There is a line containing "[421,116,514,136] Readme -> (406, 70) none" in the entries below. Repeat that line and every line after it exactly, and nothing more.

--- Exercise data Enclosed Below ---

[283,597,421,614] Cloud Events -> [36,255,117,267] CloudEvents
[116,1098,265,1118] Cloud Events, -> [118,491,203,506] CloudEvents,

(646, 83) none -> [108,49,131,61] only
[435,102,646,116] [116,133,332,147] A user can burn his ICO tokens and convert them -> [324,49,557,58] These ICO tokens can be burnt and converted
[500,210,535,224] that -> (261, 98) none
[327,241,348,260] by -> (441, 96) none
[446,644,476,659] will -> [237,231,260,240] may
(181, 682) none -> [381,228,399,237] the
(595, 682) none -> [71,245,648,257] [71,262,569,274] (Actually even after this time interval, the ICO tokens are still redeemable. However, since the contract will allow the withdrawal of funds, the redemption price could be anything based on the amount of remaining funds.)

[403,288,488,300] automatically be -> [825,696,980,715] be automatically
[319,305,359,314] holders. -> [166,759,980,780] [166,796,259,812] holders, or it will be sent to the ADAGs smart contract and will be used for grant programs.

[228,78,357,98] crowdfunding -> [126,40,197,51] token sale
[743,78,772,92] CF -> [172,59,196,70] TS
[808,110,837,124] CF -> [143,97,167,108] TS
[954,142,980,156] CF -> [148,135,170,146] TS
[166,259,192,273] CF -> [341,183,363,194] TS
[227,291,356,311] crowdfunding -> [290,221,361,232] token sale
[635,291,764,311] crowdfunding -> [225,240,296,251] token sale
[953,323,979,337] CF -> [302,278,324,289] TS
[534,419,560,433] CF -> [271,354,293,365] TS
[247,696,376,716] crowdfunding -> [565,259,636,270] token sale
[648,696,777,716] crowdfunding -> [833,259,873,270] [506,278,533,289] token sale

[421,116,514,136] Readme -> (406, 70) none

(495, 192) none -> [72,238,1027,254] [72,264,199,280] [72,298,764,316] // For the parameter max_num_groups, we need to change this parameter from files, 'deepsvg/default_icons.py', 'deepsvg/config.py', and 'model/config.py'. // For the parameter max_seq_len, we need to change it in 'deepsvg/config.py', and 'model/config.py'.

--- End of Enclosed Exercise data ---

## Exercise result
[421,116,514,136] Readme -> (406, 70) none

(495, 192) none -> [72,238,1027,254] [72,264,199,280] [72,298,764,316] // For the parameter max_num_groups, we need to change this parameter from files, 'deepsvg/default_icons.py', 'deepsvg/config.py', and 'model/config.py'. // For the parameter max_seq_len, we need to change it in 'deepsvg/config.py', and 'model/config.py'.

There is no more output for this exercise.